### EXERCISE DATA
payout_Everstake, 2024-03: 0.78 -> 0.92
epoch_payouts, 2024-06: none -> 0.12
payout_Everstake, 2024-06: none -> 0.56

==

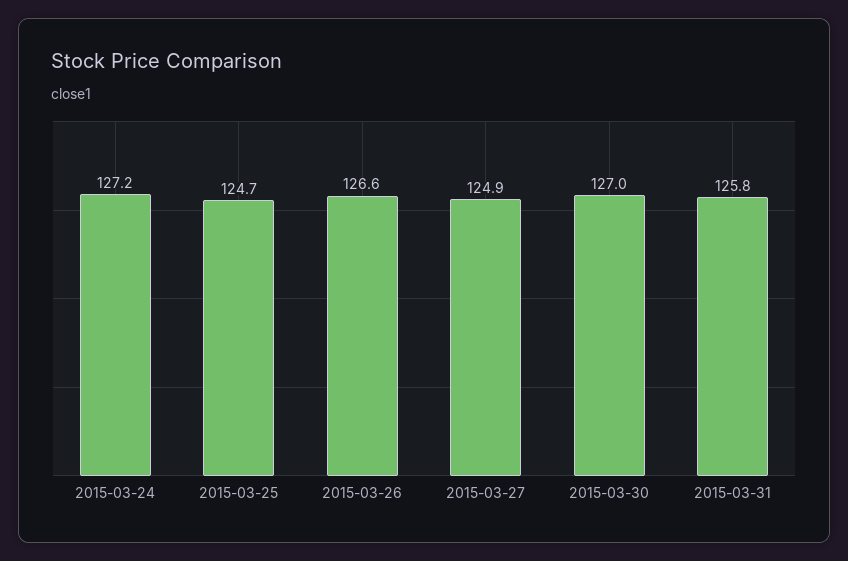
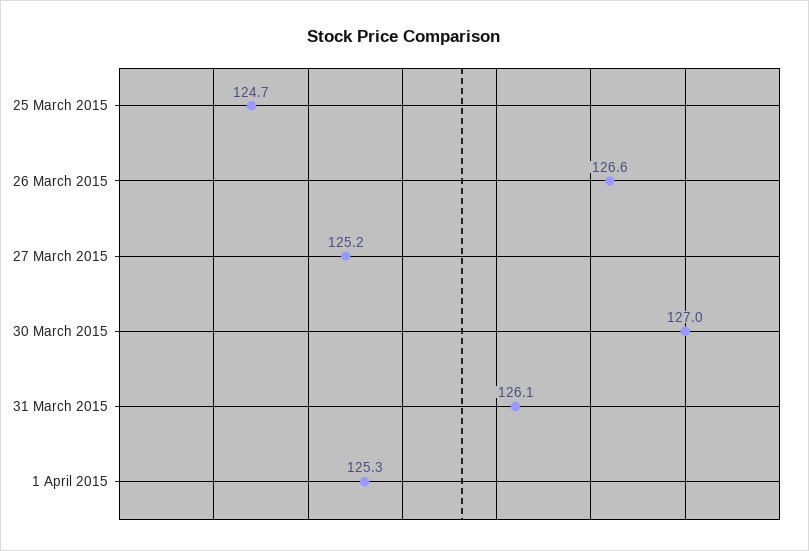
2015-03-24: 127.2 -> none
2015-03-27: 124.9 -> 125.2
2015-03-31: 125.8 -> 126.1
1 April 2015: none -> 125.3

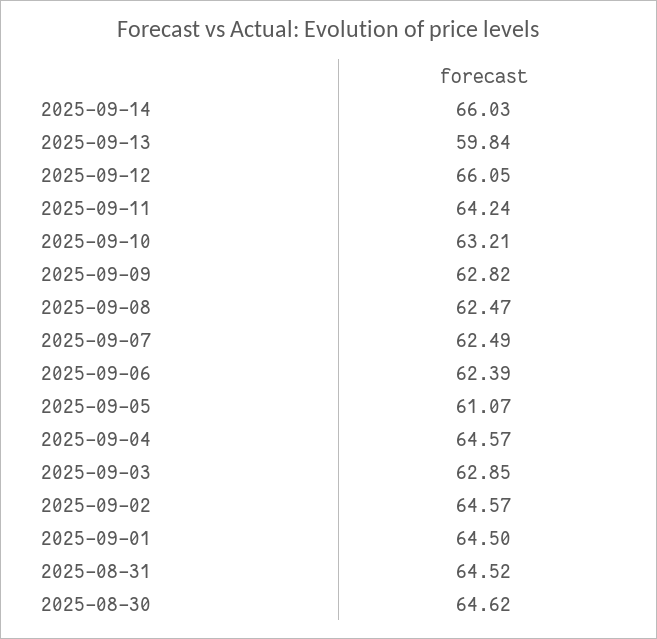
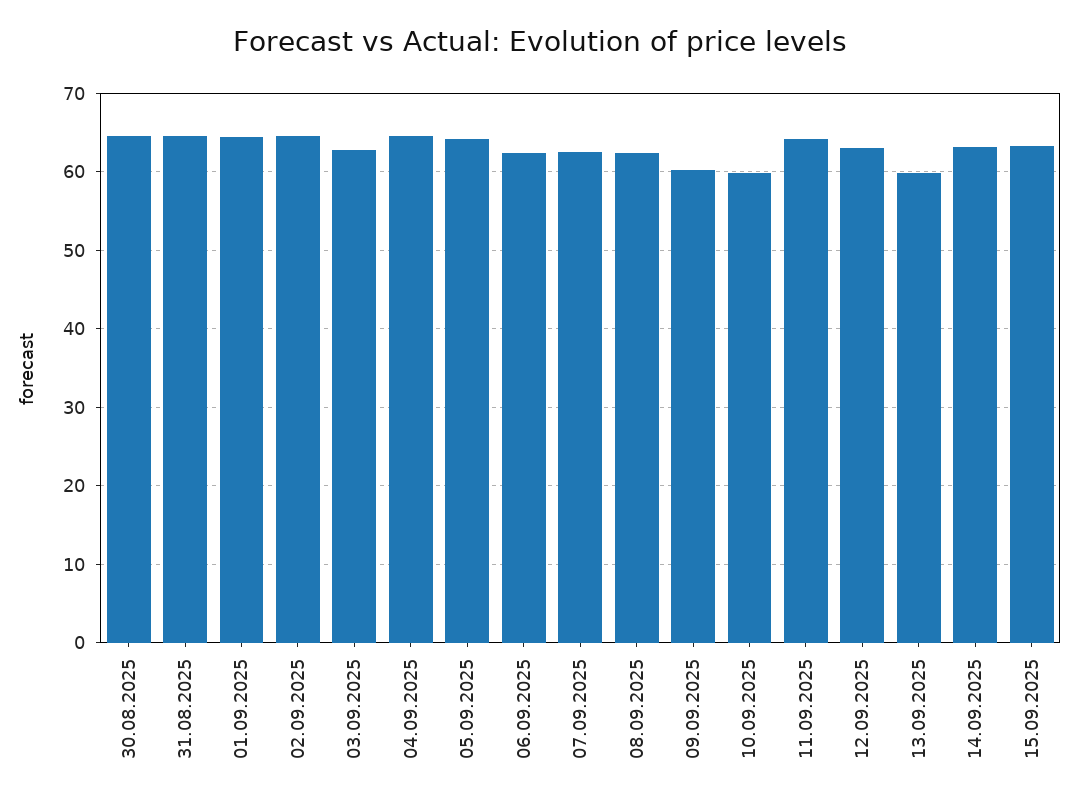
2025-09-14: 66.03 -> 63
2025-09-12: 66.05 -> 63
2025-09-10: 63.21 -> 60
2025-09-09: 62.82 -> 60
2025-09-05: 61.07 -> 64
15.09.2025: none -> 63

--

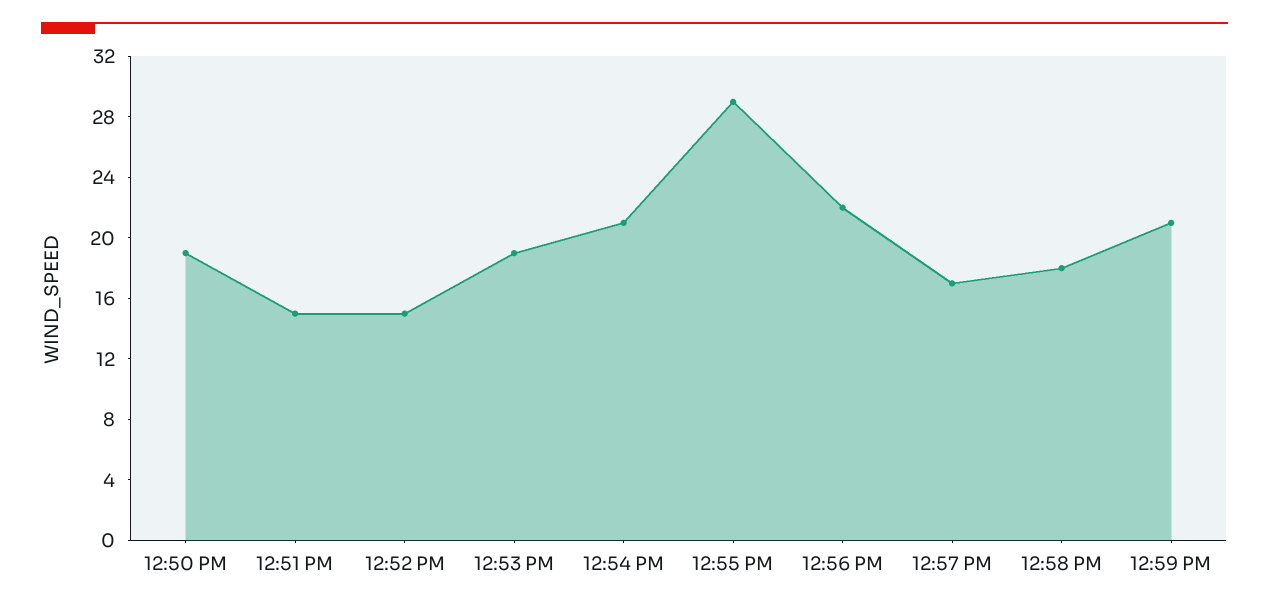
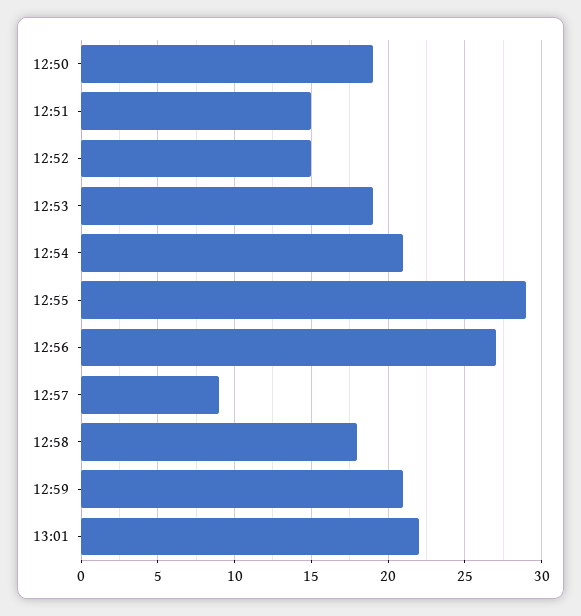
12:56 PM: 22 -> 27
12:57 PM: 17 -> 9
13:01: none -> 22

### EXERCISE REQUIREMENTS
Output the lines of the records above exactly as they appear, from the line containing "2025-09-10: 63.21 -> 60" through the line containing "15.09.2025: none -> 63".

### EXPECTED ANSWER
2025-09-10: 63.21 -> 60
2025-09-09: 62.82 -> 60
2025-09-05: 61.07 -> 64
15.09.2025: none -> 63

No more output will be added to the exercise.